[Items listed in a dataset]
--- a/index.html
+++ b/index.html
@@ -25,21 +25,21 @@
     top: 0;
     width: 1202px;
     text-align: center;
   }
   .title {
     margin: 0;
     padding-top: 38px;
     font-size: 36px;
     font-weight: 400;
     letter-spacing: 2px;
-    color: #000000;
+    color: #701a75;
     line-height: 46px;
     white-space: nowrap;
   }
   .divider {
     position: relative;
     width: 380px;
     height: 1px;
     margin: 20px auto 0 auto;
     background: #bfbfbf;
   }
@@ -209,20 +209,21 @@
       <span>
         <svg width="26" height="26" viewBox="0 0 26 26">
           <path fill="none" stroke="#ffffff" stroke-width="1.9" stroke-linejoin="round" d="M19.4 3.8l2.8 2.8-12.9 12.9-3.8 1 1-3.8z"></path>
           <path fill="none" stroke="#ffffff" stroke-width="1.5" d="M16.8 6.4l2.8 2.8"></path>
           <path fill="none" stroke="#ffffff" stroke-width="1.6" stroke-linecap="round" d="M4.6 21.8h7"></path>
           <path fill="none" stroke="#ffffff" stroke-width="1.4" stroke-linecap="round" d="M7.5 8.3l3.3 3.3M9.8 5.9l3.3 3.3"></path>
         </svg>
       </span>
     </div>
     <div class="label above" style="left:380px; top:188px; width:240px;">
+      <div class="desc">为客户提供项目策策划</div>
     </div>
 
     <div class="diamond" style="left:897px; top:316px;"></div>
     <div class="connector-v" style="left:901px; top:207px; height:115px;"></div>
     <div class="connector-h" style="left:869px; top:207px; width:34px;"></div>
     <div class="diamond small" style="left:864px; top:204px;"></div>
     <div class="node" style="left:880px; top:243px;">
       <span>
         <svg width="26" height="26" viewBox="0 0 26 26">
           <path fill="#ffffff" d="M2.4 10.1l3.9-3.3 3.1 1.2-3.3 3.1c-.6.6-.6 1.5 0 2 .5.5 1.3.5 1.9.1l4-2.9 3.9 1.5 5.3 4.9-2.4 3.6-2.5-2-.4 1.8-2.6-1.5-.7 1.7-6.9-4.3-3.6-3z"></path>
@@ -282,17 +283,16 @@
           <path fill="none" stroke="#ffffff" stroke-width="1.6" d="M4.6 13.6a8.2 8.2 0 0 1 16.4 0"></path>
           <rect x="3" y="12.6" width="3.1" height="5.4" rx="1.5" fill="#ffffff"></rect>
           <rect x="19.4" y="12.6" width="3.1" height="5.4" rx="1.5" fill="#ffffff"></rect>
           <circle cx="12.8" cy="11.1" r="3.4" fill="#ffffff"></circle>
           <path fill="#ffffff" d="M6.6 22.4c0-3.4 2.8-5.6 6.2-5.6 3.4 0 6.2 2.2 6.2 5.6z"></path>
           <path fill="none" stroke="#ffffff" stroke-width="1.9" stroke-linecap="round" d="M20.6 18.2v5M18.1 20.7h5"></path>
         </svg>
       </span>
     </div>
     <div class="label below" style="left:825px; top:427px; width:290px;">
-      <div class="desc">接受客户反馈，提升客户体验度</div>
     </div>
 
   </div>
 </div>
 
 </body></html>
==
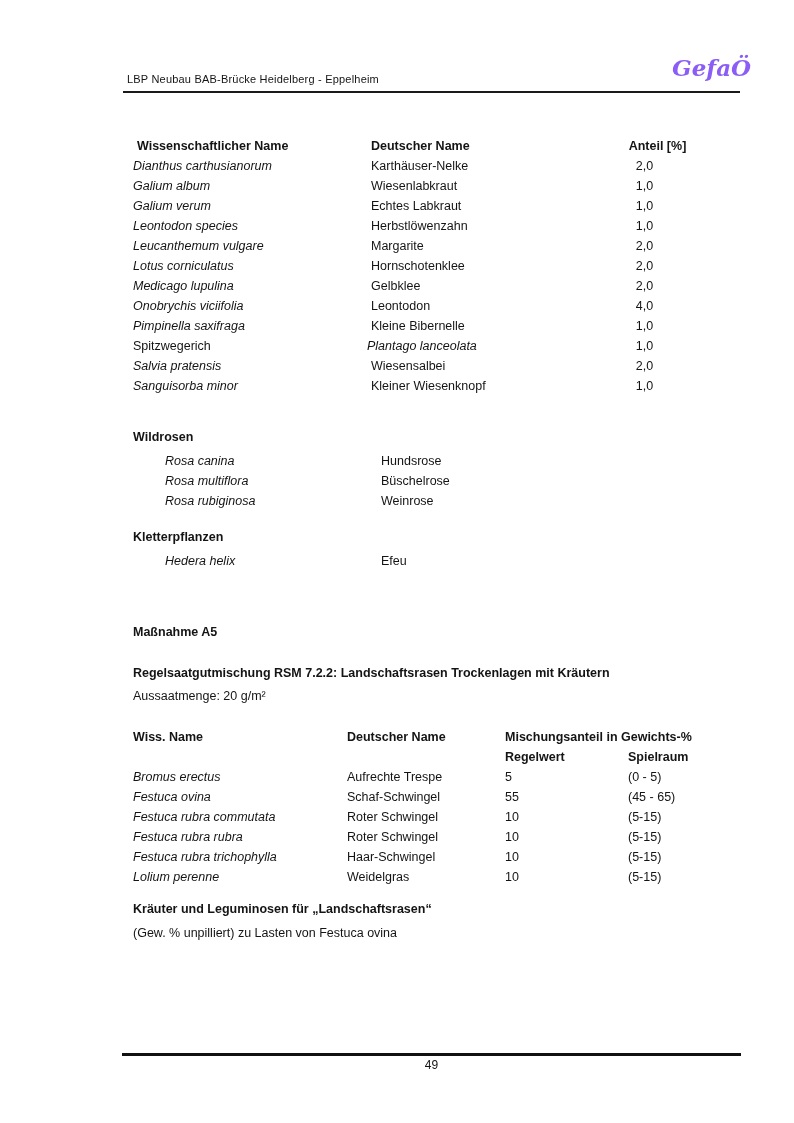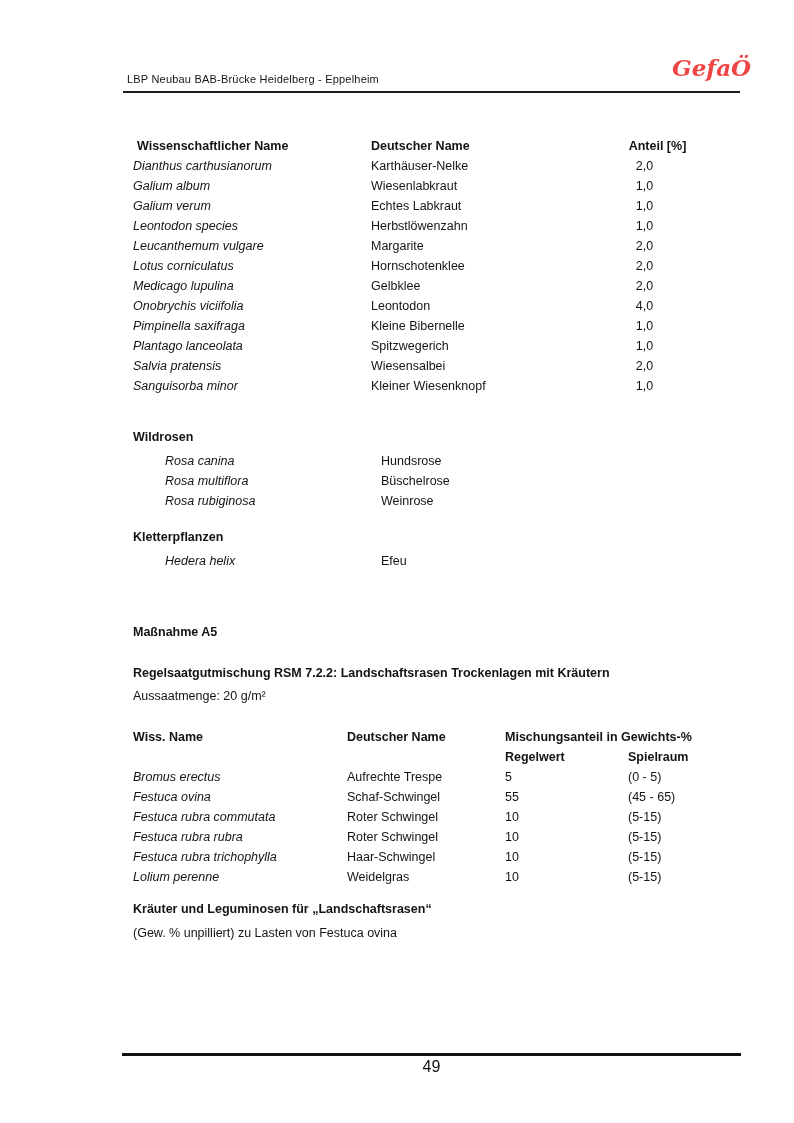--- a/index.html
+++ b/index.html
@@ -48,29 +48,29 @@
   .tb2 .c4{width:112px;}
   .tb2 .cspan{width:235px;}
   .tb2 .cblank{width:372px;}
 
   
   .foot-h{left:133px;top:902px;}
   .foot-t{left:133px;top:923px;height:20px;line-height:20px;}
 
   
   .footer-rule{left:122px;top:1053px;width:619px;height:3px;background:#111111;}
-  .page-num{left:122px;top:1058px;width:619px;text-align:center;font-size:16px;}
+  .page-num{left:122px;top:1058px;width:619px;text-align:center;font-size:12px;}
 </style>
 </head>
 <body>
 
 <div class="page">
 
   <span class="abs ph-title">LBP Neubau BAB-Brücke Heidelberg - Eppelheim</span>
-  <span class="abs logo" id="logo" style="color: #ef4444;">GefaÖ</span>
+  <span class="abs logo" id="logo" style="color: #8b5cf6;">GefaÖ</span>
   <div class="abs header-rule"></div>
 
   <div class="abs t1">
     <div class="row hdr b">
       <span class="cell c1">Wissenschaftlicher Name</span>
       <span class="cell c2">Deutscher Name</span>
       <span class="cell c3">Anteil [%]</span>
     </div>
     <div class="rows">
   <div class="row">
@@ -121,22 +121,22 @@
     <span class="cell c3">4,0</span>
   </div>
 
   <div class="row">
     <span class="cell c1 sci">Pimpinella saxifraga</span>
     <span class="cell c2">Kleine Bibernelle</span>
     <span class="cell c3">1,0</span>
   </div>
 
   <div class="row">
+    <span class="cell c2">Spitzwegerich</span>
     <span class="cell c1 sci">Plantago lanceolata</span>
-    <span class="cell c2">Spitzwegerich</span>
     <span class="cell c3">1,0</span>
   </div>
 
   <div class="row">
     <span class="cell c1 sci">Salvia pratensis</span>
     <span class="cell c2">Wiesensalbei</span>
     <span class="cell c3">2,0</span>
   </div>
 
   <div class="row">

## YOUR ASSIGNMENT
Select every line above that contains the word "desc", and copy it.

## OUTPUT FOR THIS TASK
+      <div class="desc">为客户提供项目策策划</div>
-      <div class="desc">接受客户反馈，提升客户体验度</div>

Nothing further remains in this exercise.